Contributed by PhillipB FreeTaxUSA Agent TaxPro
What is a Reciprocal Agreement?
A reciprocal agreement between states allows a resident, who lives in one state and works in another state, to file only one resident state return, and only have tax withheld for the resident state.
As a rule, income can be taxed both in the state where it is earned and in the state where a person lives. Some states simplify the process of needing to file both a resident and nonresident return when working in one state and living in another state through reciprocal agreements.
The chart below shows states with reciprocal agreements. If the state you work in has a reciprocal agreement with the state you live in, your wages aren't taxed in your work state so you’ll only file one return for the state you live in
If your work state and your home state don't have an agreement, you'll need to file a tax return with both states. (How to Claim the Credit for Taxes Paid in Another State.)
Withholding Issues
Most states require nonresident workers to file an exemption form (linked in the table below) so your employer doesn’t withhold taxes for that state unnecessarily.
If you’re having taxes withheld incorrectly in the state where you work, then you’ll need to file a nonresident return for that state to get a refund.

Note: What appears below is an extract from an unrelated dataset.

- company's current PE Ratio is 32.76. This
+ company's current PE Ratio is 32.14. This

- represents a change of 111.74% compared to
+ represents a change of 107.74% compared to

Inquire with your employer if they can withhold taxes for your home state. If your employer won’t do this, you’ll want to consider paying estimated tax payments during the year to the state where you live. If all the taxes withheld from the nonresident return are refunded, you should claim an exemption from taxes in the state where you work using the correct form from the list below.

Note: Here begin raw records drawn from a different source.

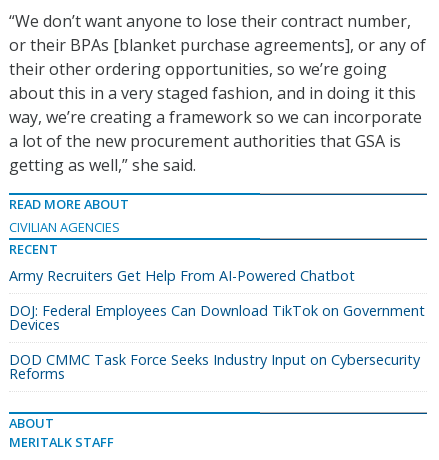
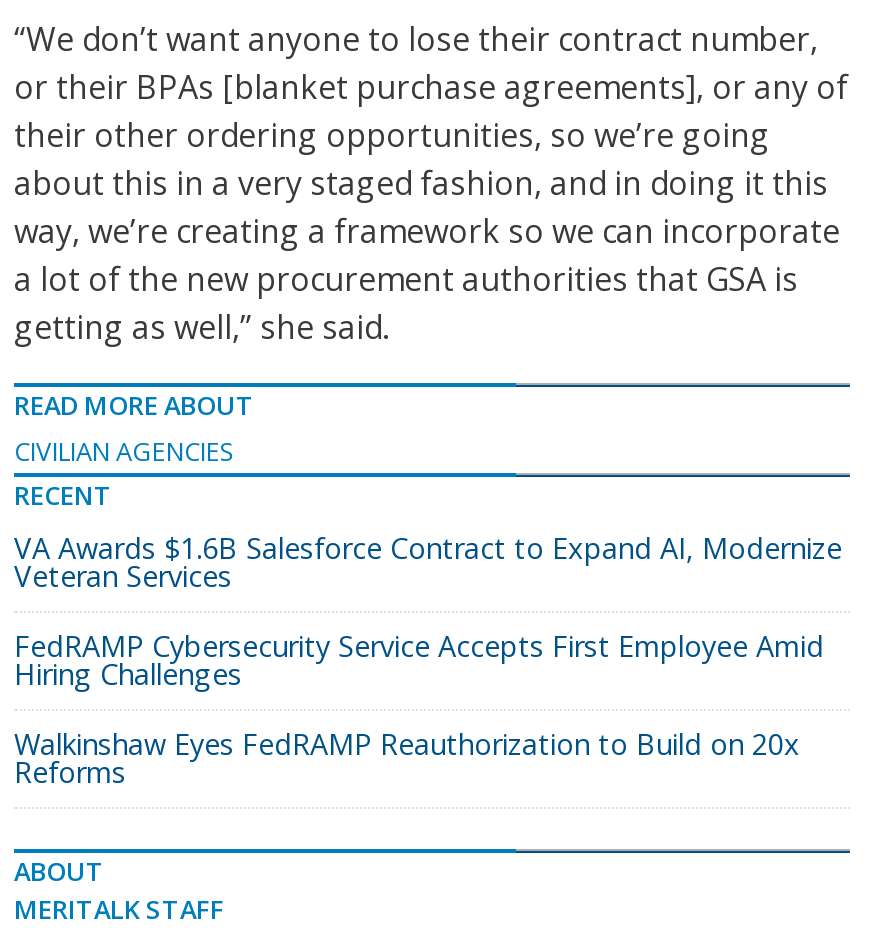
- Army Recruiters Get Help From AI-Powered Chatbot
+ VA Awards $1.6B Salesforce Contract to Expand AI, Modernize
+ Veteran Services

- DOJ: Federal Employees Can Download TikTok on Government
- Devices
+ FedRAMP Cybersecurity Service Accepts First Employee Amid
+ Hiring Challenges

- DOD CMMC Task Force Seeks Industry Input on Cybersecurity
+ Walkinshaw Eyes FedRAMP Reauthorization to Build on 20x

States with Reciprocal Agreements:
- Work in Arizona, live in CA, IN, OR, VA
- Work in Illinois, live in IA, KY, MI, and WI
- Work in Indiana, live in KY, MI, OH, PA, or WI
- Work in Iowa, live in IL
- Work in Kentucky, live in IL, IN, MI, OH, VA, VA, or WI
- Work in Mayland, live in DC, PA, VA, or WV
- Work in Michigan, live in IL, IN, KY, MN, OH, or WI
- Work in Minnesota, live in MI, or ND
- Work in Montana, live in ND
- Work in New Jersey, live in PA
- Work in North Dakota, live in MN or MT
- Work in Ohio, live in IN, KY, MI, PA, or WV
- Work in Pennsylvania, live in IN, MD, NJ, OH, VA, or WV
- Work in Virginia, live in DC, KY, MD, PA, or WV
- Work in DC, live in any other state
- Work in West Virginia, live in KY, MD, OH, PA, or VA
- Work in Wisconsin, live in IL, IN, KY, or MI
What if I Have Nonresident Business or Rental Income?
In many situations, the reciprocal agreement only covers income from wage and salary employment. If the income from the state where you work came from sources other than wages (business, property, interest, capital gains, etc.), then you may still need to file a tax return with that state. You can contact your work state’s tax department if you’re not sure.
Special Situations for residents of Arizona, Oregon or Virginia working in California
If you’re a resident of one of these states and working in CA, you’ll need to file a nonresident return even with a reciprocal agreement.
First, prepare your resident state tax return as you normally would. Second, prepare a CA nonresident tax return for the income earned/sourced in California. This will allow you to claim an Other State Tax Credit on your nonresident California return.